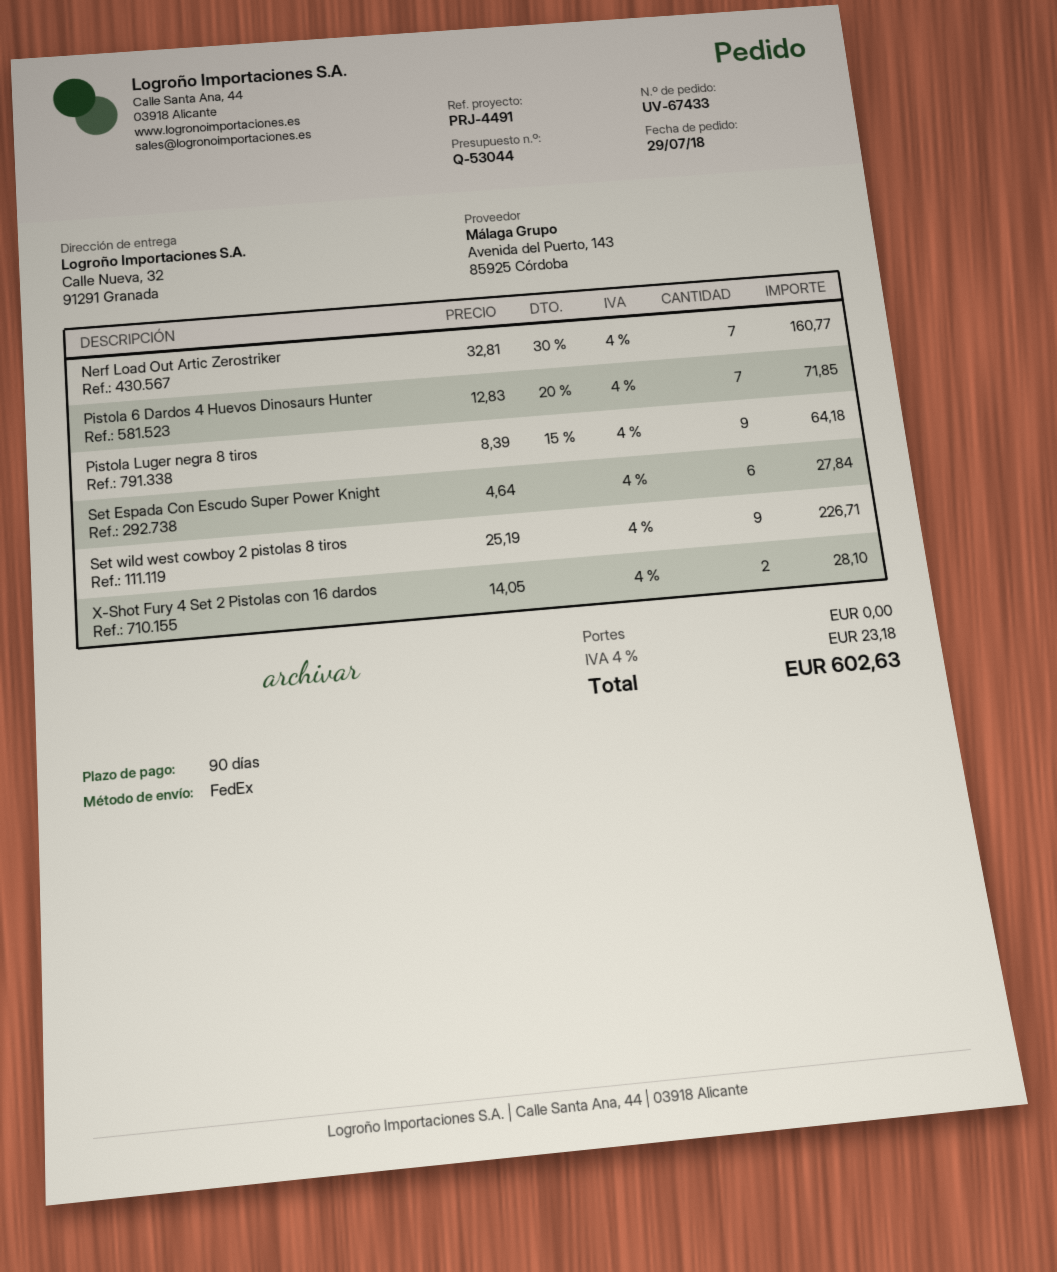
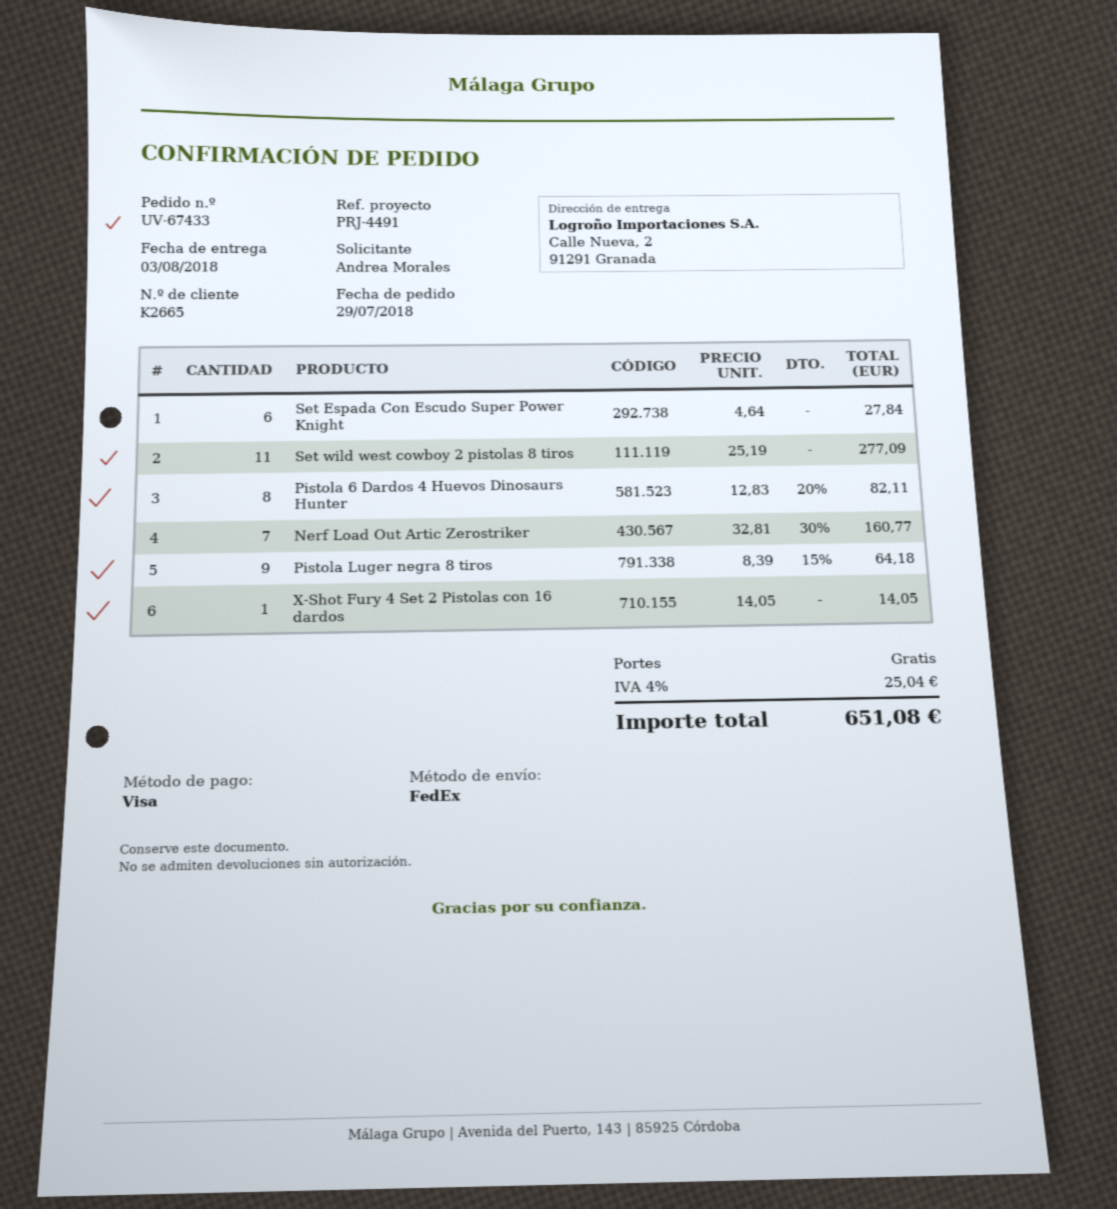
ship to: Calle Nueva, 32, 91291 Granada -> Calle Nueva, 2, 91291 Granada
Pistola 6 Dardos 4 Huevos Dinosaurs Hunter: 7 x 12.83 - 20% = 71.85 -> 8 x 12.83 - 20% = 82.11
Set wild west cowboy 2 pistolas 8 tiros: 9 x 25.19 = 226.71 -> 11 x 25.19 = 277.09
X-Shot Fury 4 Set 2 Pistolas con 16 dardos: 2 x 14.05 = 28.10 -> 1 x 14.05 = 14.05
tax: 4% = 23.18 -> 4% = 25.04
total: 602.63 -> 651.08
#####
**Instructions for the task:**
Copy exactly the lines from the one with "Pistola 6 Dardos" through the last line of the material, keeping both ends.

**Result of this exercise:**
Pistola 6 Dardos 4 Huevos Dinosaurs Hunter: 7 x 12.83 - 20% = 71.85 -> 8 x 12.83 - 20% = 82.11
Set wild west cowboy 2 pistolas 8 tiros: 9 x 25.19 = 226.71 -> 11 x 25.19 = 277.09
X-Shot Fury 4 Set 2 Pistolas con 16 dardos: 2 x 14.05 = 28.10 -> 1 x 14.05 = 14.05
tax: 4% = 23.18 -> 4% = 25.04
total: 602.63 -> 651.08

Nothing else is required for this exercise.